What was wrong with girls of nowadays? She thought; a pair of sharp excuses for breasts, and a useless triangle of hair between her legs! That was all! They had nothing more to show for womanhood. Couldn’t she just hit the small rat on the head and send it sobbing to hell all at once? She looked at her daughter jumping up and down, not quite believing her.

But the poor thing was out of sight before she could process her thoughts. Perhaps it had already found its way out of the kitchen and her daughter was opening that big mouth of hers for no good reason. She looked at the mess in the kitchen once more and felt a motherly pang of disappointment. Would this girl really take care of a man’s home some day?

‘What do you think you are doing standing there wailing over nothing, like woman in labour, eh?’
The young girl did not say anything. She simply pointed to the direction of the kitchen corner just behind the cooking stones, where it was too dark for anyone to see anything.  She pointed with her right hand, holding her mouth with the left.

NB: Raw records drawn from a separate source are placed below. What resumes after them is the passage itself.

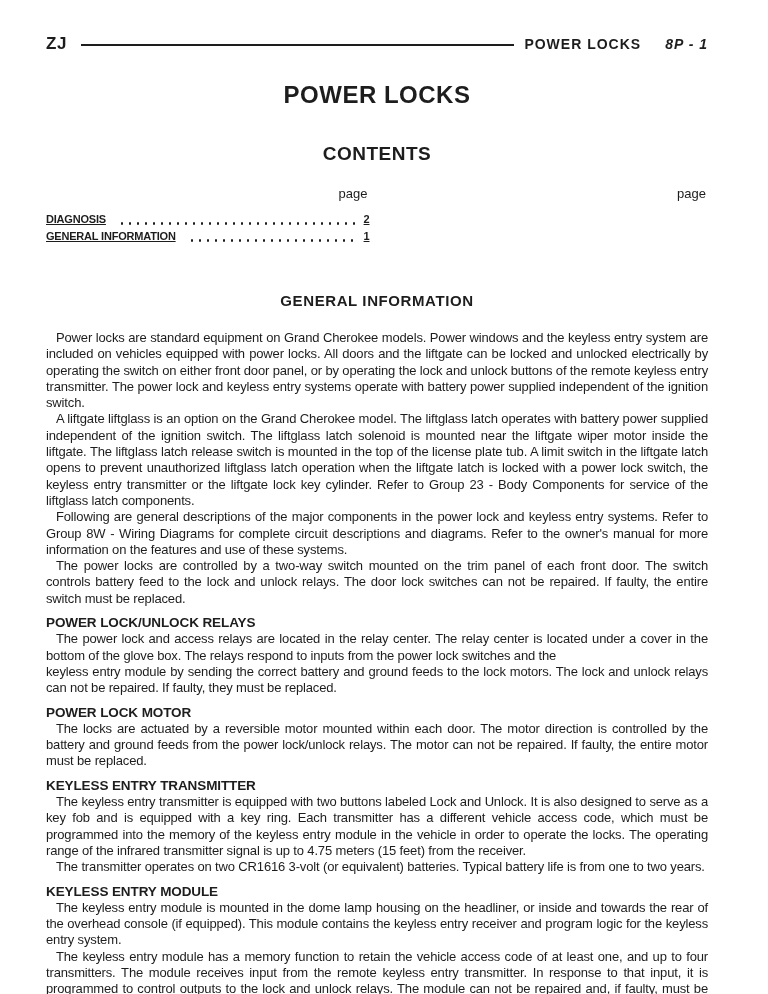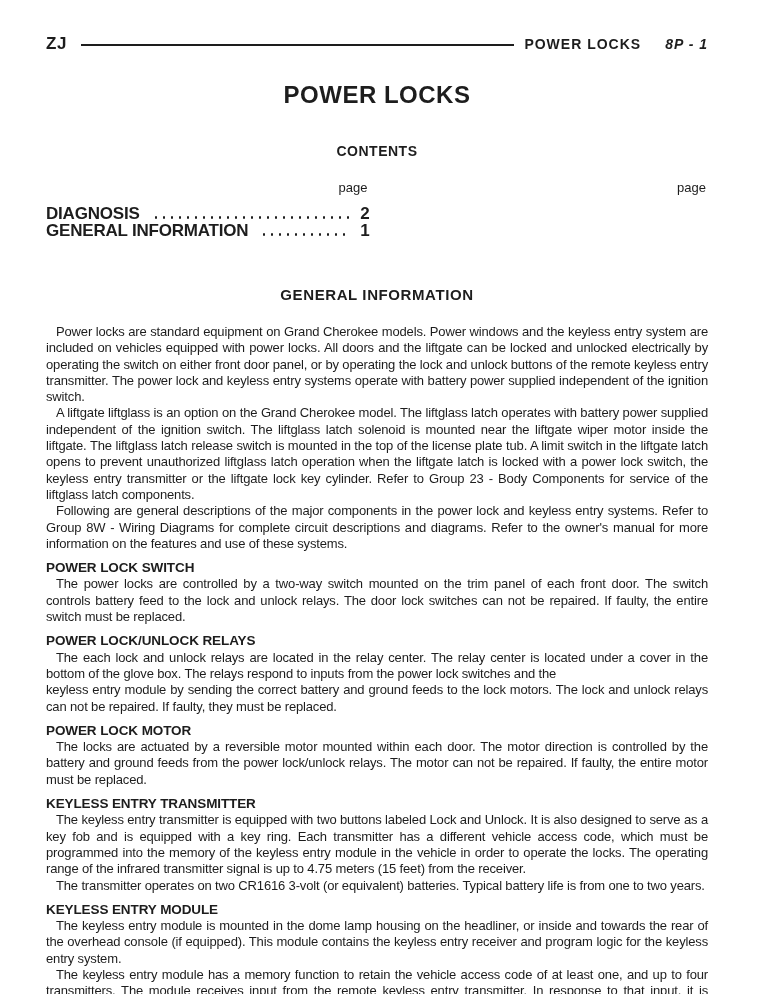--- a/index.html
+++ b/index.html
@@ -55,21 +55,21 @@
   
   .doc-title {
     text-align: center;
     font-size: 24px;
     font-weight: bold;
     letter-spacing: 0.5px;
     margin: 27px 0 0 0;
   }
   .contents-title {
     text-align: center;
-    font-size: 14px;
+    font-size: 19px;
     font-weight: bold;
     letter-spacing: 0.5px;
     margin: 34px 0 0 0;
   }
   .section-title {
     text-align: center;
     font-size: 15px;
     font-weight: bold;
     letter-spacing: 0.6px;
     margin: 47px 0 0 0;
@@ -85,23 +85,24 @@
   .page-label {
     text-align: right;
     font-size: 13px;
     padding-right: 2px;
     margin-bottom: 10px;
   }
   .toc-row {
     display: flex;
     align-items: flex-end;
     font-weight: bold;
-    font-size: 17px;
+    font-size: 11px;
     line-height: 17px;
     letter-spacing: -0.2px;
+    text-decoration: underline;
   }
   .toc-label {
     white-space: nowrap;
     padding-right: 12px;
   }
   .dot-leader {
     flex: 1;
     height: 3px;
     align-self: flex-end;
     margin: 0 9px 3px 0;
@@ -171,24 +172,23 @@
     </div>
   </div>
 
   <h2 class="section-title">GENERAL INFORMATION</h2>
 
   <div class="columns">
     <div class="col">
       <p class="indent">Power locks are standard equipment on Grand Cherokee models. Power windows and the keyless entry system are included on vehicles equipped with power locks. All doors and the liftgate can be locked and unlocked electrically by operating the switch on either front door panel, or by operating the lock and unlock buttons of the remote keyless entry transmitter. The power lock and keyless entry systems operate with battery power supplied independent of the ignition switch.</p>
       <p class="indent">A liftgate liftglass is an option on the Grand Cherokee model. The liftglass latch operates with battery power supplied independent of the ignition switch. The liftglass latch solenoid is mounted near the liftgate wiper motor inside the liftgate. The liftglass latch release switch is mounted in the top of the license plate tub. A limit switch in the liftgate latch opens to prevent unauthorized liftglass latch operation when the liftgate latch is locked with a power lock switch, the keyless entry transmitter or the liftgate lock key cylinder. Refer to Group 23 - Body Components for service of the liftglass latch components.</p>
       <p class="indent">Following are general descriptions of the major components in the power lock and keyless entry systems. Refer to Group 8W - Wiring Diagrams for complete circuit descriptions and diagrams. Refer to the owner's manual for more information on the features and use of these systems.</p>
-      <h3>POWER LOCK SWITCH</h3>
       <p class="indent">The power locks are controlled by a two-way switch mounted on the trim panel of each front door. The switch controls battery feed to the lock and unlock relays. The door lock switches can not be repaired. If faulty, the entire switch must be replaced.</p>
       <h3>POWER LOCK/UNLOCK RELAYS</h3>
-      <p class="indent">The each lock and unlock relays are located in the relay center. The relay center is located under a cover in the bottom of the glove box. The relays respond to inputs from the power lock switches and the</p>
+      <p class="indent">The power lock and access relays are located in the relay center. The relay center is located under a cover in the bottom of the glove box. The relays respond to inputs from the power lock switches and the</p>
     </div>
     <div class="col">
       <p>keyless entry module by sending the correct battery and ground feeds to the lock motors. The lock and unlock relays can not be repaired. If faulty, they must be replaced.</p>
       <h3>POWER LOCK MOTOR</h3>
       <p class="indent">The locks are actuated by a reversible motor mounted within each door. The motor direction is controlled by the battery and ground feeds from the power lock/unlock relays. The motor can not be repaired. If faulty, the entire motor must be replaced.</p>
       <h3>KEYLESS ENTRY TRANSMITTER</h3>
       <p class="indent">The keyless entry transmitter is equipped with two buttons labeled Lock and Unlock. It is also designed to serve as a key fob and is equipped with a key ring. Each transmitter has a different vehicle access code, which must be programmed into the memory of the keyless entry module in the vehicle in order to operate the locks. The operating range of the infrared transmitter signal is up to 4.75 meters (15 feet) from the receiver.</p>
       <p class="indent">The transmitter operates on two CR1616 3-volt (or equivalent) batteries. Typical battery life is from one to two years.</p>
       <h3>KEYLESS ENTRY MODULE</h3>
       <p class="indent">The keyless entry module is mounted in the dome lamp housing on the headliner, or inside and towards the rear of the overhead console (if equipped). This module contains the keyless entry receiver and program logic for the keyless entry system.</p>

Her mother couldn’t understand it. What kind of rat was this? Or, was it a snake? Her heart skipped a bit at the thought of this. She dreaded snakes.
Then all of a sudden, both mother and daughter screamed at the same time. So big, long, and loud a scream it was that it scared the birds from their nests to flood the sky in commotion.

The valleys re-echoed their scream until it faded in the far away distances unknown to the ears of men. In a moment, the girl’s father had run to their rescue. He was a muscular weather-beaten man, with rough hands and rock-solid bare feet.

The outline of his body was as hard as the life he had lived, and he bent his head at the entrance of the grass thatched hut which was the kitchen. His thundering roar awoke the two women from a rather bad dream.
‘What’s going on here? Have you all run mad? What will happen to this house if I too start screaming like you are doing? Are you women moaning or what? Tell me!’

The women did not answer. They weren’t even listening. They kept on pointing their hands to one side of the kitchen, skipping all the while as though they had been invaded by the red safari ants.
The head of the family had not asked any further questions when the rat jumped out of its hiding and hit him right in the face, making him fall in confusion. He hit the back of his head on the wall, staggered, and fell, but quickly rose back to his feet and roared more angrily.
‘These things’ He cursed. ‘They will eat even the little food we have left. Today will be your last day on this earth.’ ‘Greedy thing!’

In the blink of an eye, the poor creature had found its way out of the kitchen, father, wife and daughter after it.

Kabunu mpa amaguru
Kabunu mpa amaguru
Kabunu mpa amaguru.

The chase took an entirely new turn as they prayed to their buttocks for fast legs; oh, dear old Africa! It is an old hunters’ saying, borrowed by generations of their descendants whenever they have to borrow the legs of an ostrich.